We’ve since fastened a rat guard – an inverted bleach bottle – to our mooring line and we close all the hatches when we’re away. But before you sail for anywhere near an offshore island it’s a good idea to try setting traps on board for a few days beforehand. Most local councils, or DOC, will give advice and sometimes even free traps.

Perhaps it’s a genetic memory but a collective dread of rats is buried deep in our psyche. Maybe we remember the rat hordes that spread the bubonic plague which killed thousands of people in Europe during the Middle Ages, and which are nimble enough to run up legs and sink their yellow incisors into your nether regions.

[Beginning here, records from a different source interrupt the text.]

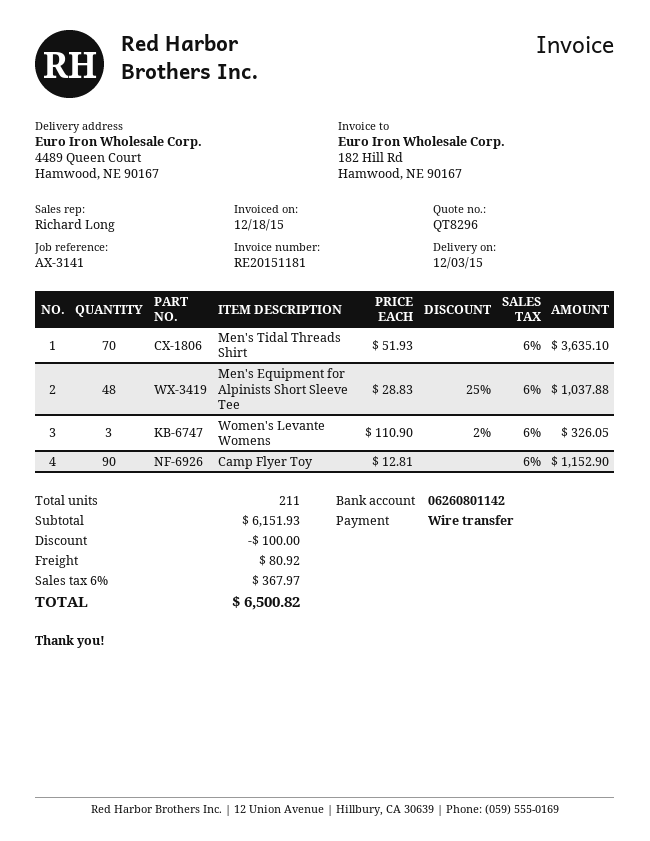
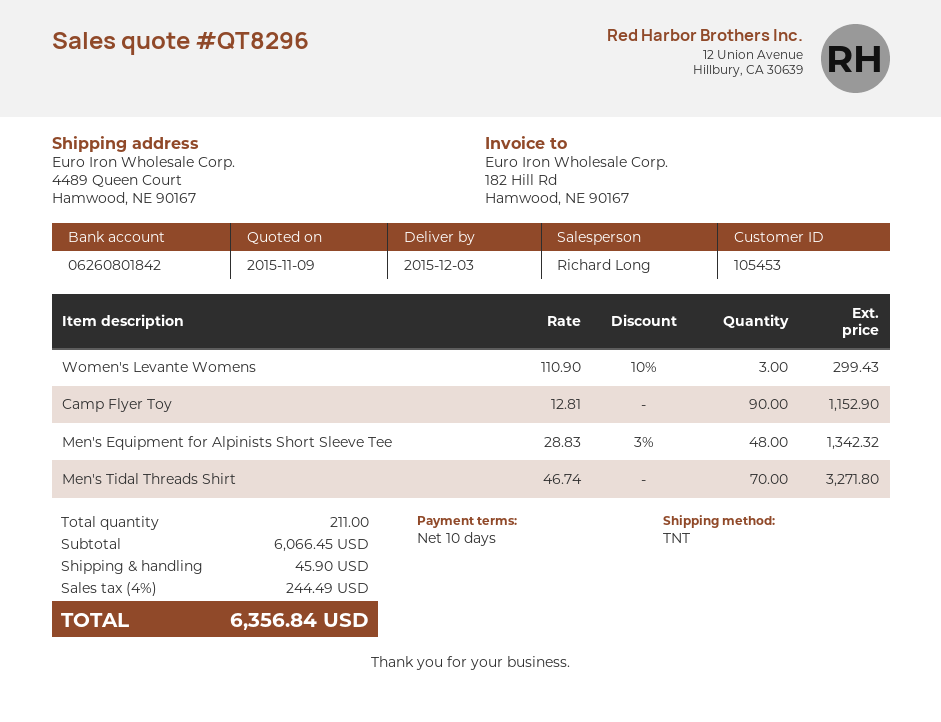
bank account: 06260801142 -> 06260801842
Men's Tidal Threads Shirt: 70 x 51.93 = 3635.10 -> 70 x 46.74 = 3271.80
Men's Equipment for Alpinists Short Sleeve Tee: 48 x 28.83 - 25% = 1037.88 -> 48 x 28.83 - 3% = 1342.32
Women's Levante Womens: 3 x 110.90 - 2% = 326.05 -> 3 x 110.90 - 10% = 299.43
subtotal: 6151.93 -> 6066.45
discount: 100.00 -> none
shipping: 80.92 -> 45.90
tax: 6% = 367.97 -> 4% = 244.49
total: 6500.82 -> 6356.84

I still shudder when I recall the old Adventures of Marco Polo movie that featured a throng of red eyed, squeaking rodents chasing the hero through an underground Venetian water pipe.

Best leave them on the mainland.

PLAGUED

Rat-borne fleas spread the ‘Black Plague’ – bubonic plague – which killed between 75 and 200 million people in Europe from 1347 to 1351. The number of Asian mortalities is unknown but it’s thought the plague killed 15% of the planet’s human population at the time.

An early symptom of the bubonic virus in humans was sneezing – which is why we still say ‘Bless You’ to this day when someone sneezes.

Campbell Island, in the New Zealand sub-Antarctic, was infested by Norway rats which had annihilated several bird and insect species. Meteorologists stationed there told of rats eating their hair while they slept and eating the socks out of their gumboots.

A massive air drop of poisonous bait eradicated the rats in 2001 and earned New Zealand a huge international reputation for offshore island pest riddance.